Rust — what #[inline] can do for your program Link to heading

Me being myself, I have been working on writing pure Rust implementation of gunzip program. One of my goals is to get its speed comparable…

At one point, I ran a benchmark of my program decompressing Linux source code, which took about 6.2 seconds. For reference, the stock zlib library does it in just 2.6 seconds.

You can imagine my frustration. I already spent quite some effort to get to this point — I have used Flamegraph to iteratively find bottleneck functions and optimize. Finally, I got to the point where I can’t seem to do any more. And yet, my implementation was 2.4X slower than zlib.

I then tried our good old friend perf.

$ perf record ./a.out && perf report

According to perf report, there were several critical instructions with high overhead near call . Given that perf can only provide approximate location of the overhead, I figured it must be function calls within the critical section of the code.

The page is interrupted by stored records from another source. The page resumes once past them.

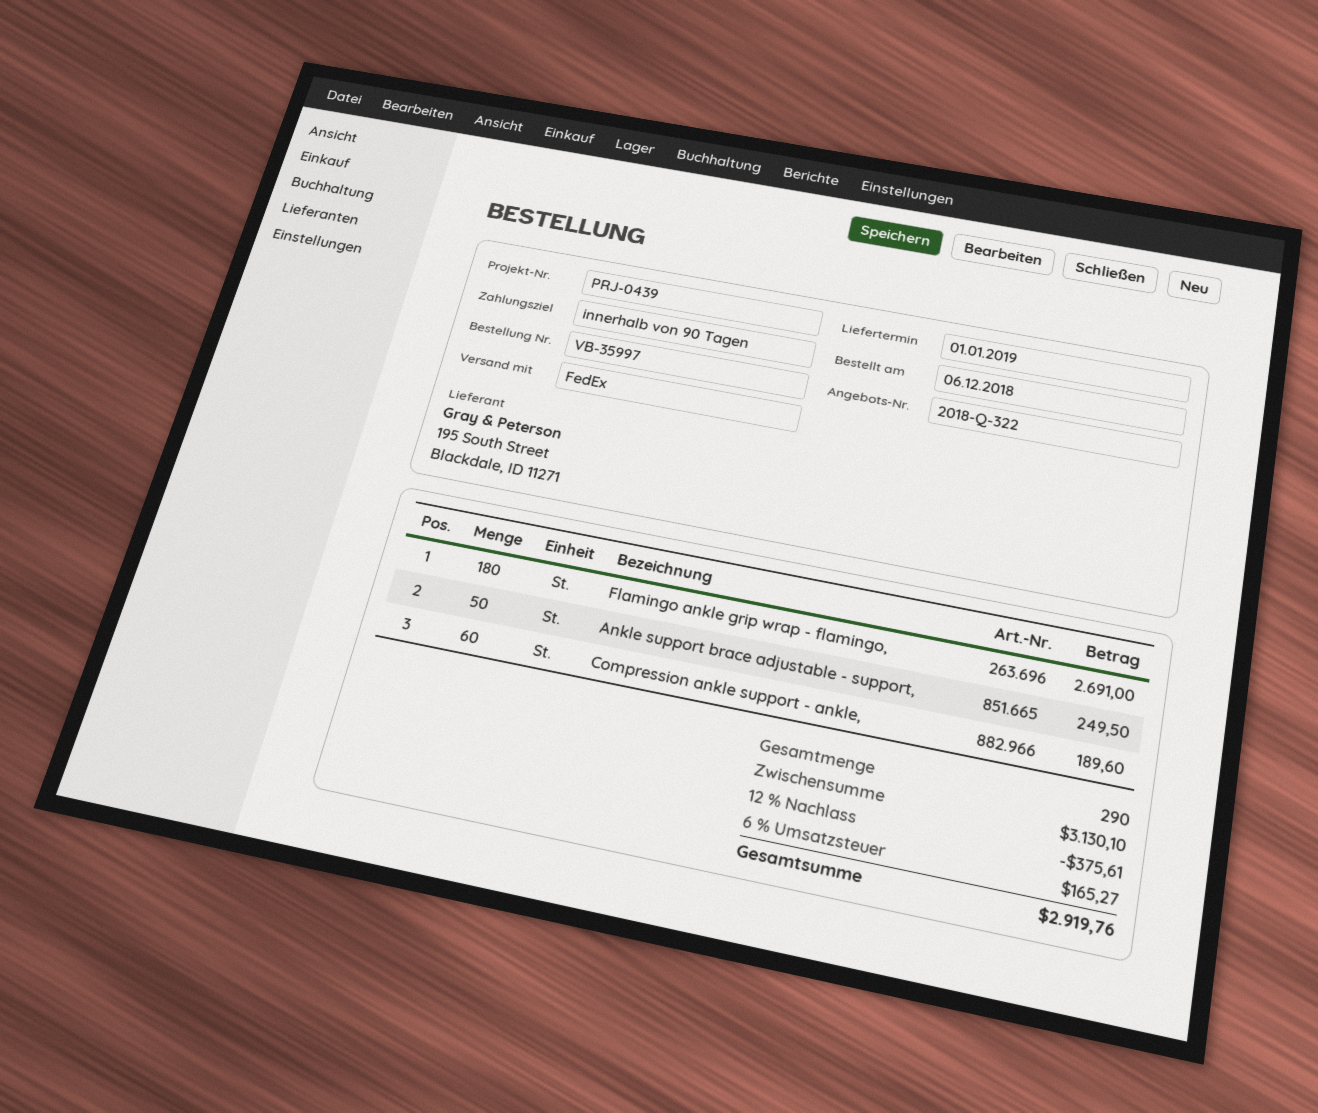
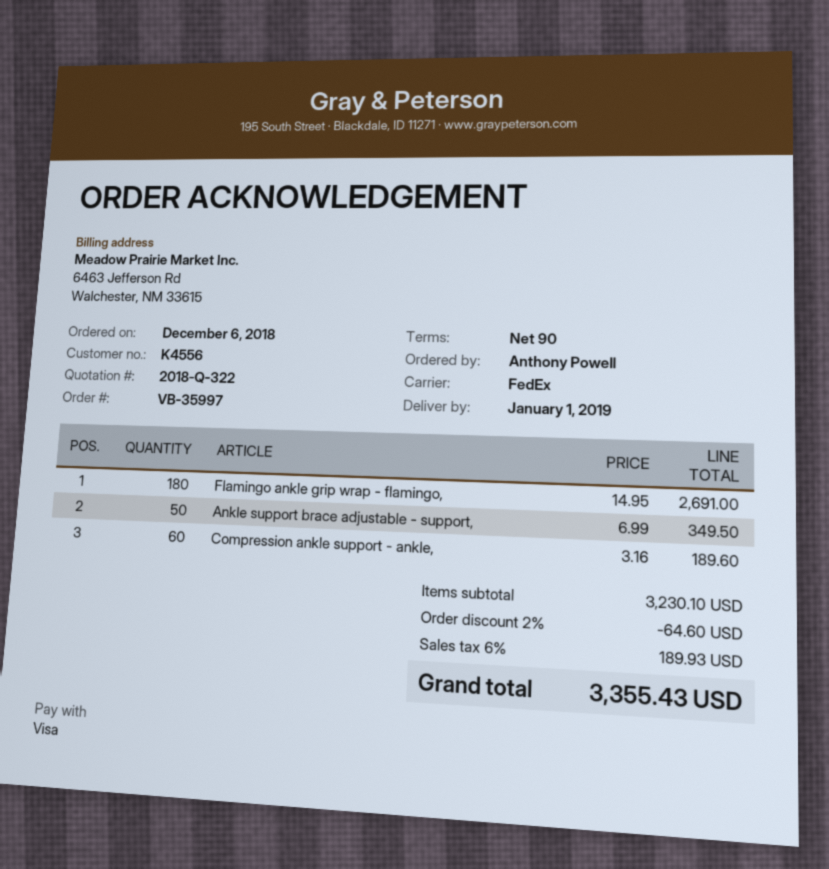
Ankle support brace adjustable - support,: 50 for 249.50 -> 50 for 349.50
subtotal: 3130.10 -> 3230.10
discount: 12% = 375.61 -> 2% = 64.60
tax: 6% = 165.27 -> 6% = 189.93
total: 2919.76 -> 3355.43

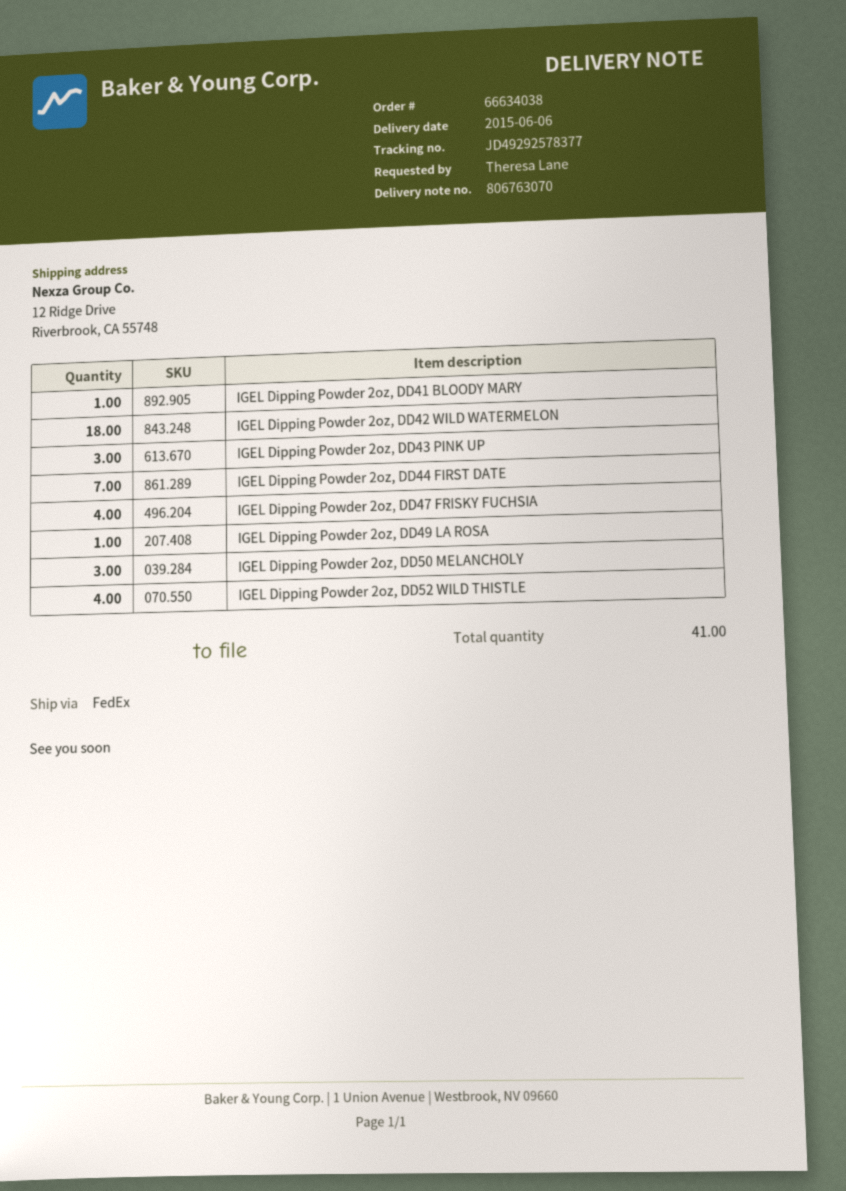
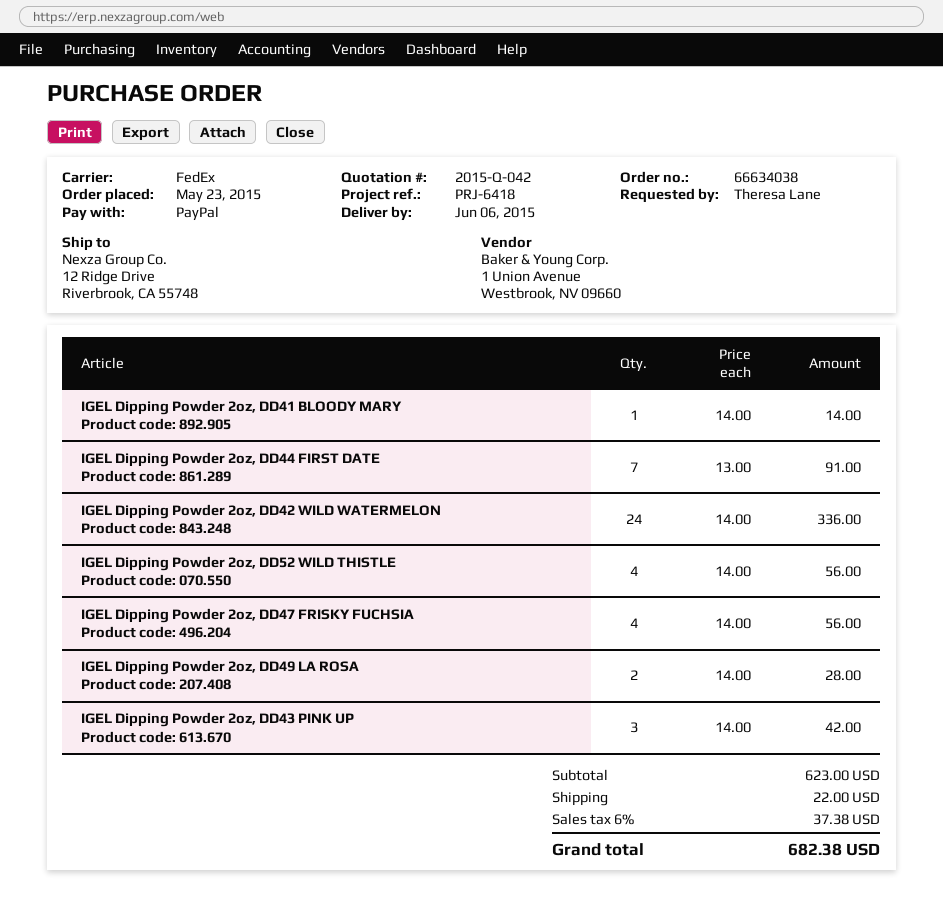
IGEL Dipping Powder 2oz, DD42 WILD WATERMELON: 18 -> 24
IGEL Dipping Powder 2oz, DD49 LA ROSA: 1 -> 2
IGEL Dipping Powder 2oz, DD50 MELANCHOLY: 3 -> none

I then played around with #[inline] and #[inline(always)] attributes on functions that are called repetitively millions of times. I re-ran the benchmark, and to my surprise the runtime reduced by whopping 2.6X! The speed gain is literally too good to be true — but it is true!

After inline, perf report shows those functions are now inlined — I no longer see call instructions at places where there should be if not inlined.

So, with just 4 lines of #[inline] attributes, I obtained 2.6 times performance improvement. To be fair, this is probably a dramatic scenario, and one typically won’t see this much difference on most programs, but still this shows how much impact #[inline] can have in a program that has a lot of function call overhead.

Looking at other crates focusing on performance, I can easily see the same #[inline] attributes in many functions. However, don’t spam it everywhere — inline is a double-edged sword.

Inline may help:

can reduce the function call overhead, which is the time and memory needed to set up the arguments, jump to the function, and return from it
can improve the performance of the code by allowing the compiler to optimize the function body in the context of the caller
can increase the locality of reference, which is the tendency of a program to access data that is close in memory or time. This can improve the usage of the instruction cache, which is a small and fast memory that stores frequently executed instructions

Inline may backfire:

can increase the code size, which can make the program larger and slower to load. This can also cause more cache misses, which are situations where the instruction cache does not contain the requested instruction and has to fetch it from a slower memory
can make debugging harder, because it can obscure the original source code and make it difficult to set breakpoints or trace stack frames
can reduce modularity and reusability, because it can prevent dynamic linking and loading of libraries that contain inlined functions

So, the best practice is to use inline only for those functions that are small and are called repetitively in the critical section. If you are stuck with optimizing your code, try #[inline] and see if that helps!